When Hansda claims that the earth's space moves with the earth and is stationary relative to the earth, he also implies that the involved space is separate from the "outer space". For the one, to be stationary relative to the earth while the earth and it are moving through the "outer space", requires that the earth and the Earth's space displace the "outer space" as they move through it. This is not consistent with anything that we have come to know about the way planetary systems function.
Even if one were to say that only the space that the solid material of the earth occupies, moves with it in a manner consistent with hansda's claim, it would require that the rest of space be displaced by the motion of the earth and other astronomical bodies. This again is not consistent even with the mechanics of Newton, let alone general relativity.
While what we know of the frame-dragging effect from both theory and experiment, suggests that the dragging of space by the motion of matter in space is greater near an object than it is away from that object, even within a solid planet, it can be not more than a very weak interaction. The substance of space cannot be thought of as having a particle character similar to the matter we are familiar with. It does appear to move through matter as easily as matter moves through it.
The problem I continue to run into in any attempt to try and explain the dynamics involved, is that it almost always leads to a discussion of both inertia and gravity and the causes of each.
We have no clear definition of the "cause" of inertia and beyond the curvature of space no definition of what causes gravity. All attempts to provide either are plagued with unresolved speculations.

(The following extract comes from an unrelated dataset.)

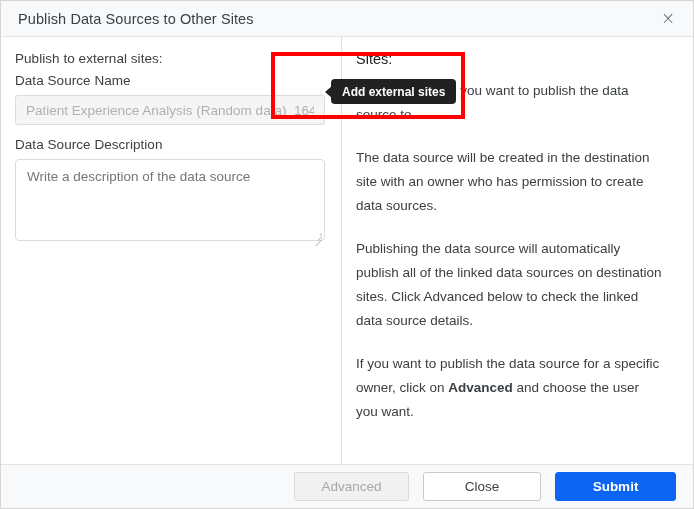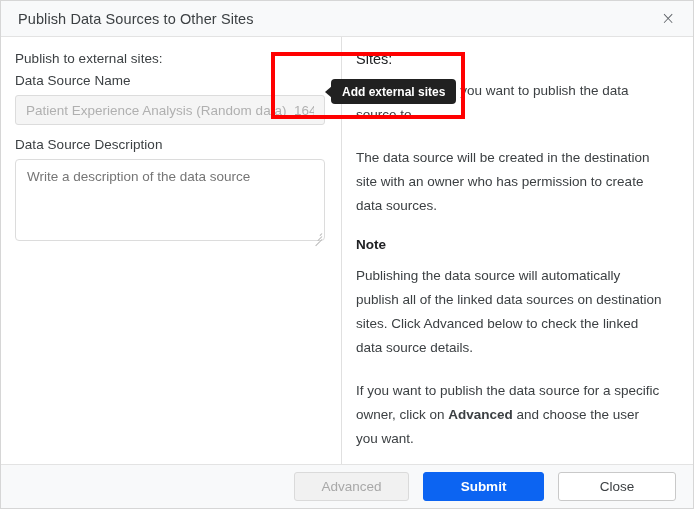"Note" div.help-heading { html: <div>Note</div> -> none }
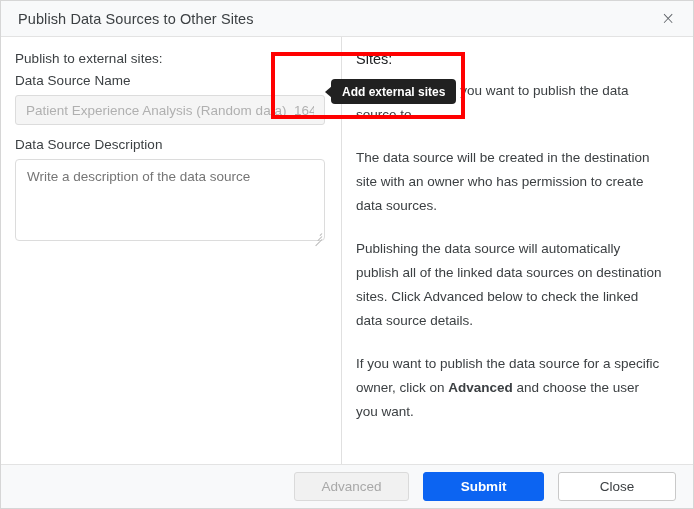"Submit" div.btn { order: before "Close" -> after "Close" }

Yes, frame-dragging does suggest that space is to some extent twisted and drug along by the motion of an object, both angular and linear, (though the linear aspect is only implied and has never been experimentally confirmed).., but once again that interaction is very weak and it falls off very rapidly even within the atmosphere. And likely even within the solid substance of the earth.
It is my belief and opinion, that we will one day describe both gravity and inertia as quantum phenomena or as emergent from quantum phenomena. In doing so it may very well be that space is also redefined such that it has a texture, a smallest part or dimension. I am unsure that even should we discover a rigorously consistent quantum description of gravitation, inertia and space, it will be something that we are able to experimentally confirm. The interaction between space and matter appears to be at a scale that is beyond our ability to directly observe.
That time is yet in our far distant future I fear. And until it arrives our best understanding of how gravitation functions is represented by general relativity. While what we may know in the future may achieve some better understanding of what causes gravitation, it will almost certainly remain consistent with the predictive success of general relativity, as we currently understand it.
Even should we set aside the physical projection of curved space and frame-dragging, Hansda's model it not consistent with the predictive aspects of GR.